Michael's father said I was bad because Tom chucked a rock at me and I chucked one back and his rock didn't do anything, but my rock chipped his front tooth. Michael's father said I was bad because were were playing catapult off a bed wherein Tom and Michael would sit on my feet and I'd be laying down with my knees bent and fly them across the room and of all the times we took turns it was Tom that broke his arm when I sent him flying. Lisa Douglass is a bad apple. That should go without saying. I wasn't actually the one that talked about sex and how to spy on our parents and then report back, but I was blamed for it. And even though when we were older I was the one who mashed the coke into my floor just to see if anyone would take the dare to eat it directly off the tile and no one would--I still shared with everybody. I knew what friendship was.

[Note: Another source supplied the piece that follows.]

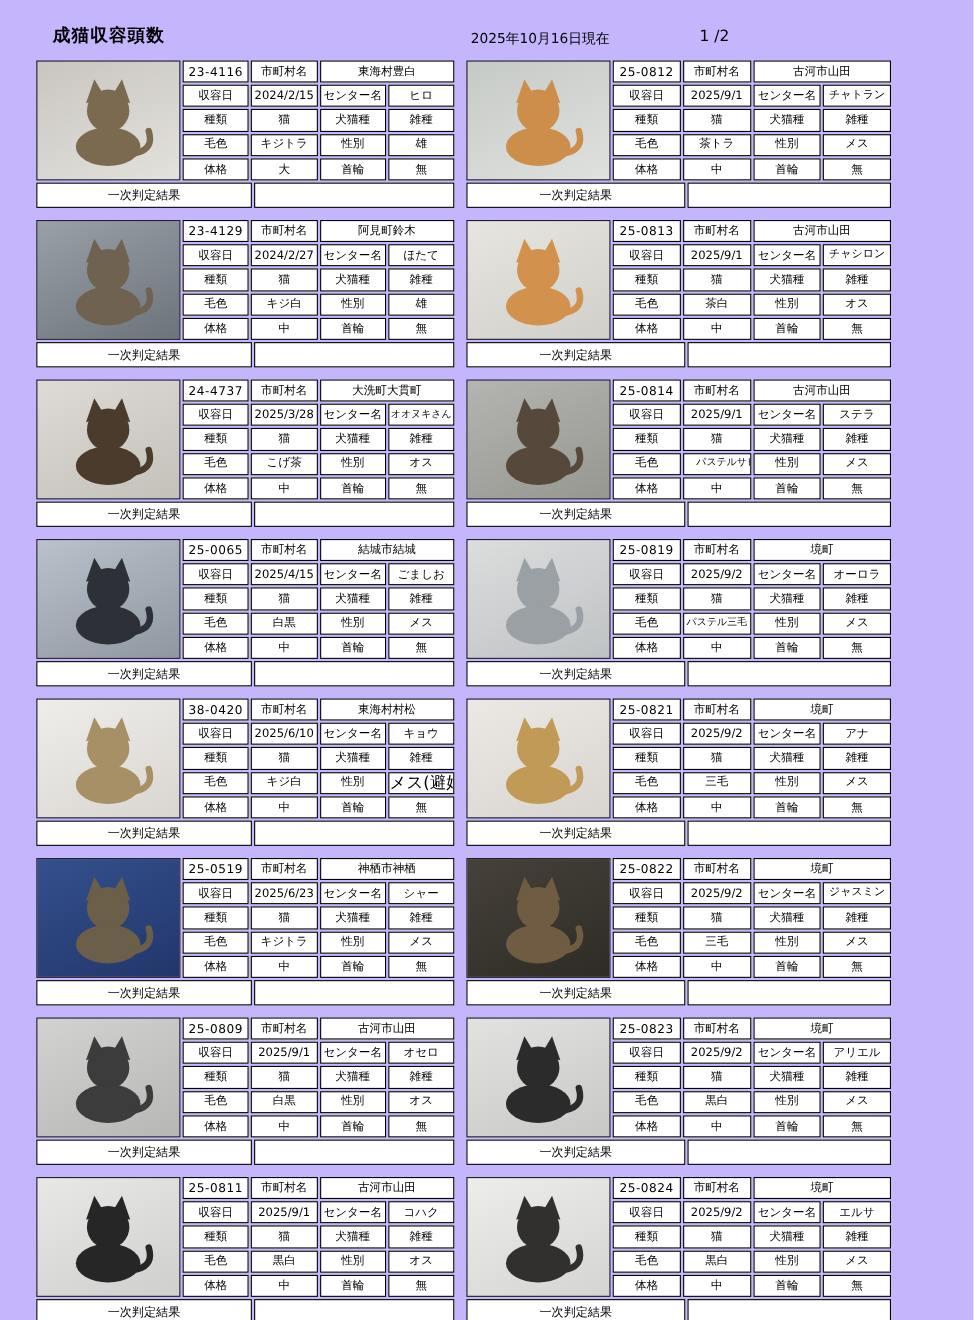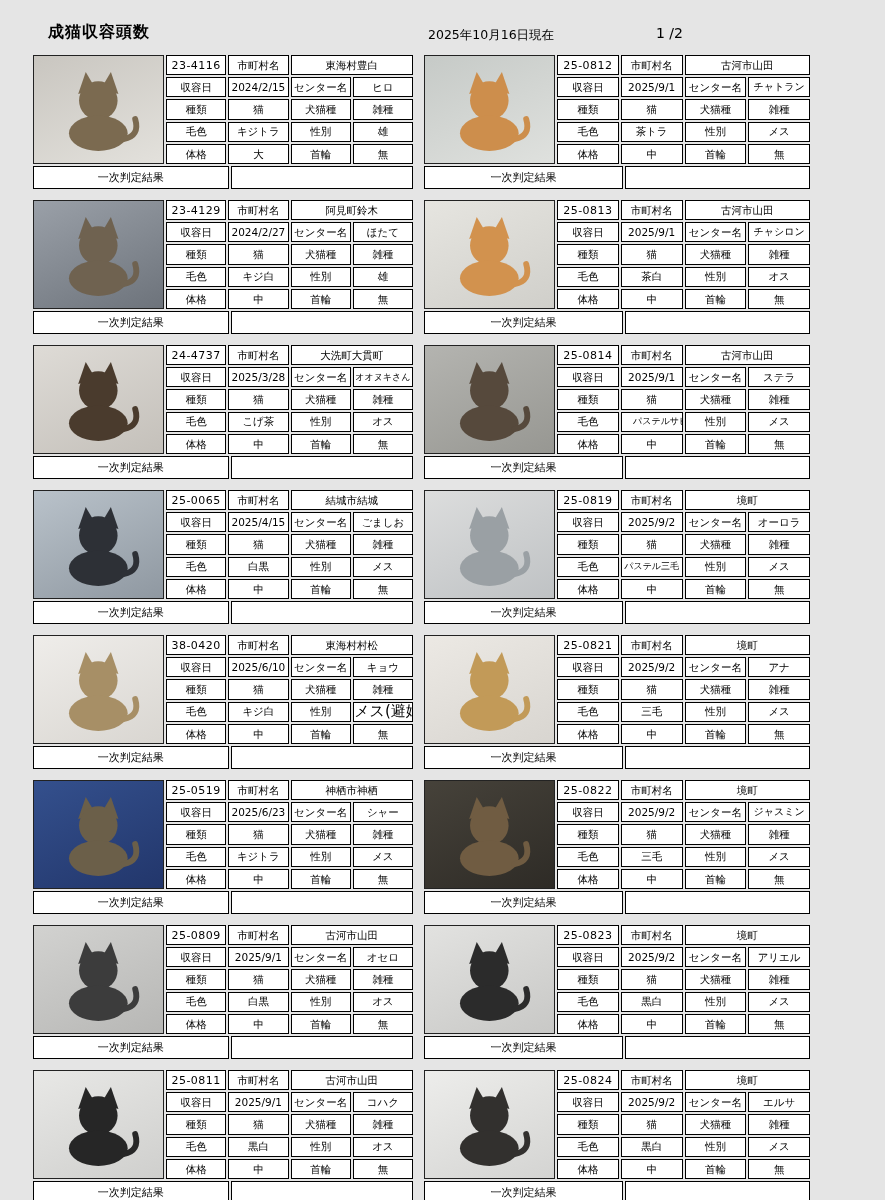"成猫収容頭数" .page { background: #e5e5e5 -> #c4b5fd }
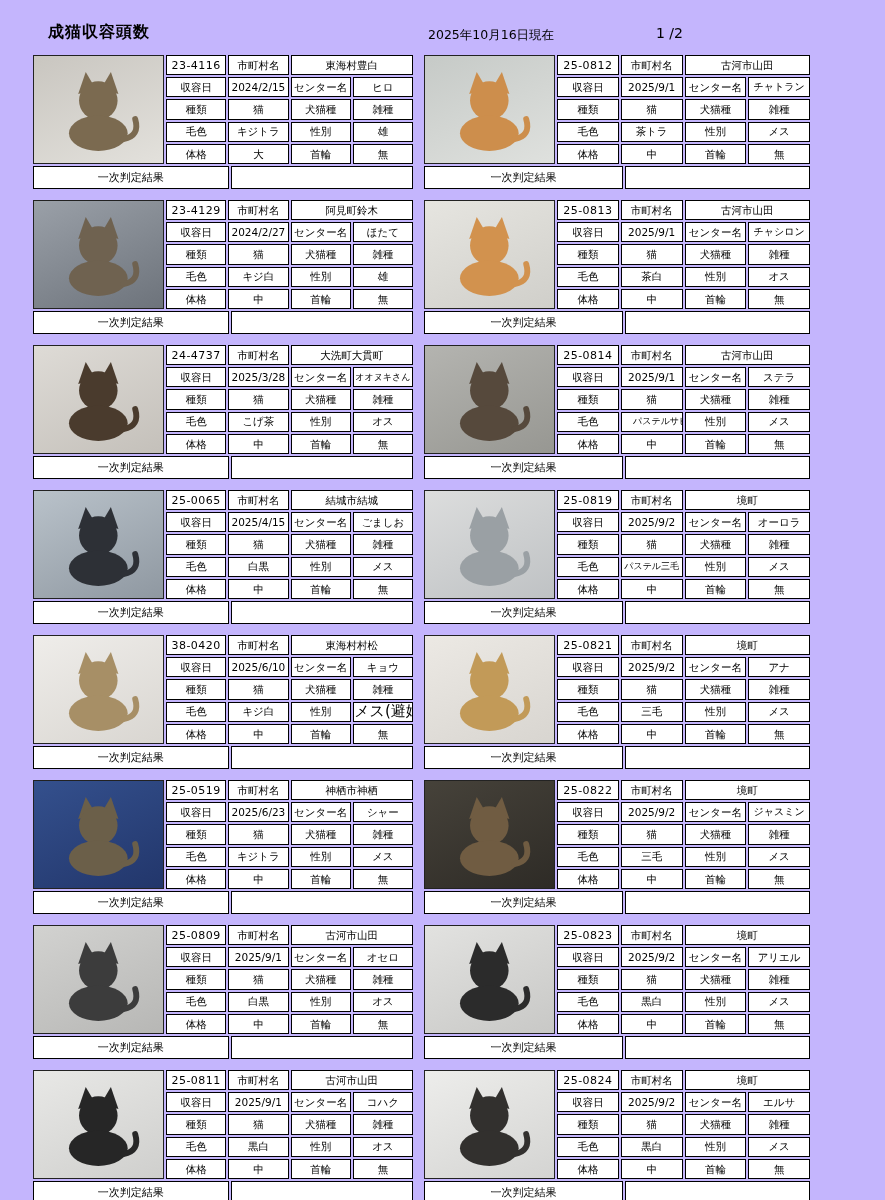"1 /2" .hdr-page { left: 656px -> 636px }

But, Michael--the son of the dad who called me a bad apple-- used to pee on his own dog. His dog's name was Pudgy--he was a doberman pincer. Michael would chase him saying PAPA, CACA, DOO DOO, WEE WEE and then unzip his fly pee on Pudgy. He did this a lot. After Michael died, I saw him once in a dream. He was wearing eyeliner, speaking to a baby cat. Telling it what he wanted. "I want love. I want kindness. I want obedience." The baby cat ignored him and just licked his face over and over as to make the rest of the dream people uncomfortable. I tried to speak to Michael but he held up his hand and said, "Not now, Lisa. My dad said I can't talk to you anymore."

Before Michael died and years after I moved away from the lake and was living with my sister (or had she moved out?) off DeSoto, Michael came to visit me. He came with Tom Maher. They were there. I was on drugs, in bad shape and didn't know what day it was. They drank wine coolers with me or whatever I had back then. Maybe Bacardi 151. They lay on a bed, that for some reason was in the middle of the living room. We laughed like we had always laughed, making fun of ourselves and people we knew. We fell asleep in each other's arms, dreaming of somewhere safe.

Michael died from a shotgun his girlfriend/wife fired at him during a domestic dispute. I think they were high. His ashes are marked with a cross at the top of Sugarloaf---the mountain that overlooks Malibou Lake. I miss him a lot. He was always my friend.